Perunthenaruvi Weir is a divertion dam built across Pamba river at villages of Naranammoozhi and Vechoochira in Pathanamthitta District of Kerala,  India. Perumthenaruvi SHEP 6 MW (2×3) is a run- of- the- river scheme in river Pamba, and the weir is a part of this scheme. This envisages the utilization of water from 442 Km catchment of Pamba and Azhutha river for electricity generation under a net head of 18.00 m. The power house is located on the left bank of Pamba river. The weir is a concrete gravity type with a height of  and a length of .

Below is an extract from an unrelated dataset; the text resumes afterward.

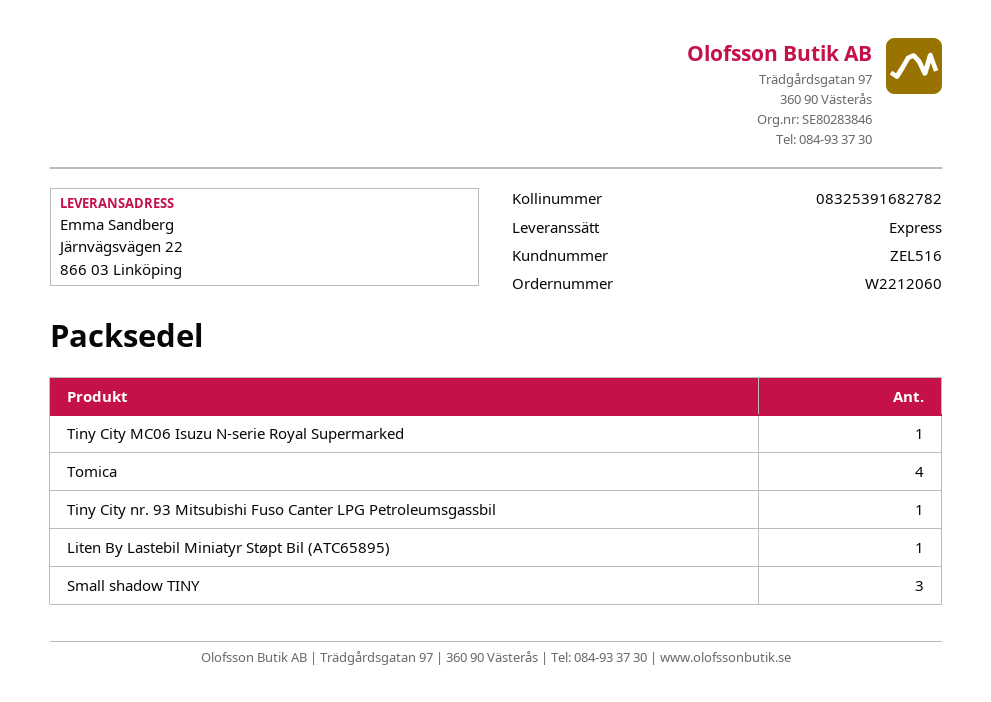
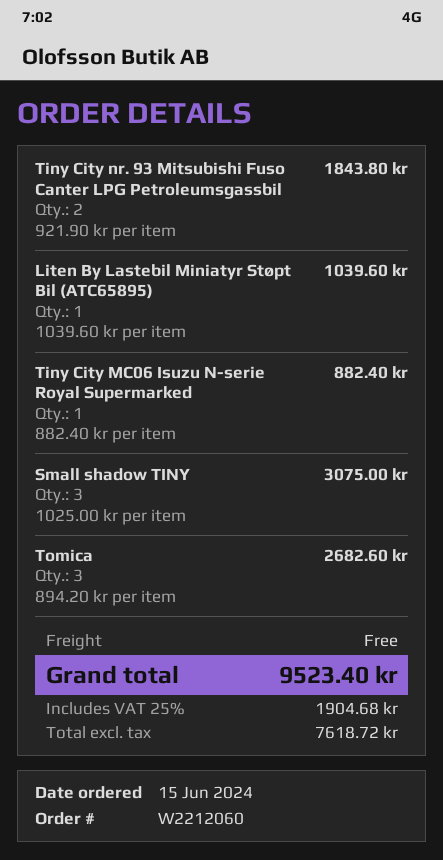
Tomica: 4 -> 3
Tiny City nr. 93 Mitsubishi Fuso Canter LPG Petroleumsgassbil: 1 -> 2

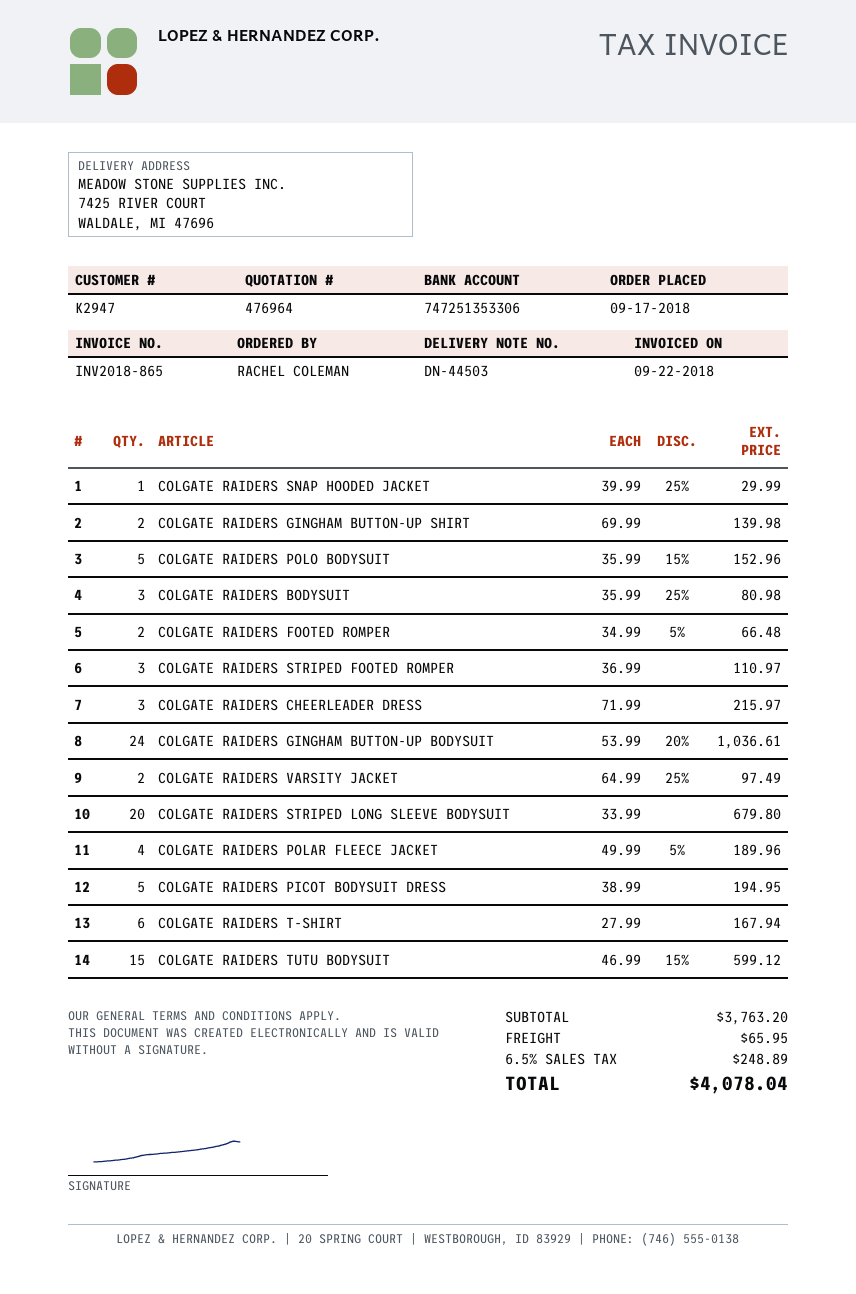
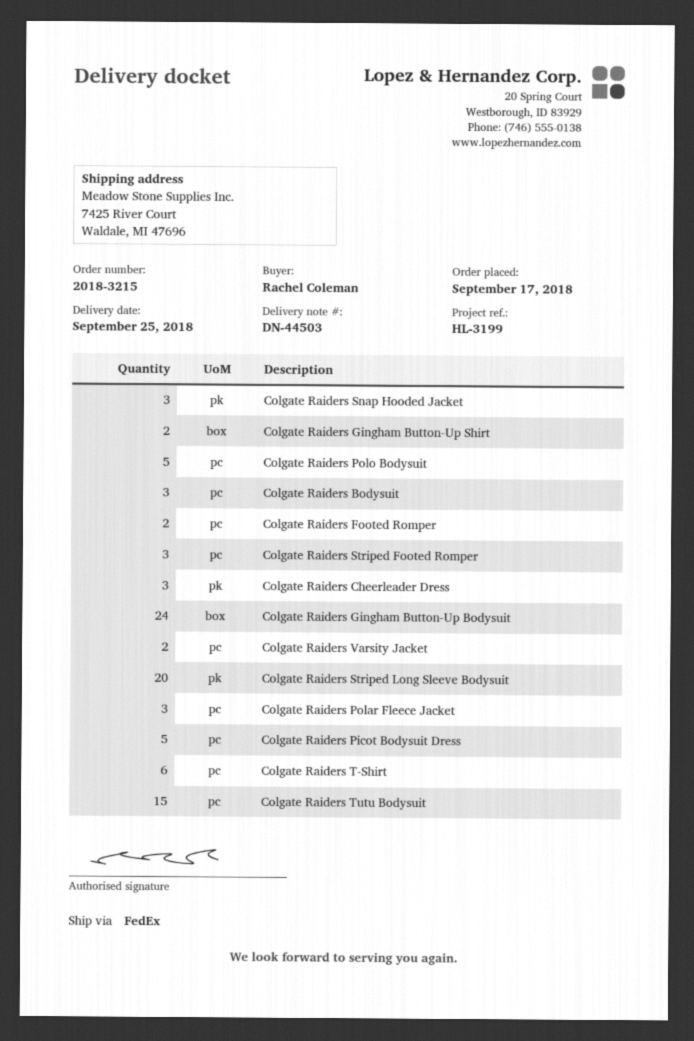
COLGATE RAIDERS SNAP HOODED JACKET: 1 -> 3
COLGATE RAIDERS POLAR FLEECE JACKET: 4 -> 3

Taluks through which the release flow are Ranni, Konni, Kozhencherry, Thiruvalla, Chengannur, Kuttanadu, Mavelikara and Karthikappally.

Specifications
Latitude : 9⁰ 24′ 44 ” N
Longitude: 76⁰ 52′ 48” E
Panchayath : Ranni- Perinad
Village : Naranammoozhi & Vechoochira
District : Pathanamthitta
River Basin : Pamba
River: Pamba
Release from Dam to river : Pamba
Type of Dam : Concrete – Gravity
Classification : Weir
Maximum Water Level (MWL) : EL 55.20 m
Full Reservoir Level ( FRL) : EL 51.0 m
Storage at FRL : 1.00 Mm3
Height from deepest foundation : 10.93 m
Length : 227.50 m
Spillway : Ungated- Overflow section
Year of completion : 2017
Crest LevelEL : 51.00 m
Name of Project : Perunthenaruvi SHEP
River Outlet : 2 Nos. 2.00x 4.00m

Hydrology 
 Catchment area - 442 Sq. km
 Average Annual Yield - 1093 Mm3 
 Peak flood at the diversion weir - 395Cumecs

Tourism

The Poonthenaruvi Water falls and related Eco tourism project is near the weir site. There is hanging bridge and view towers to spectate the beauty of the ravine.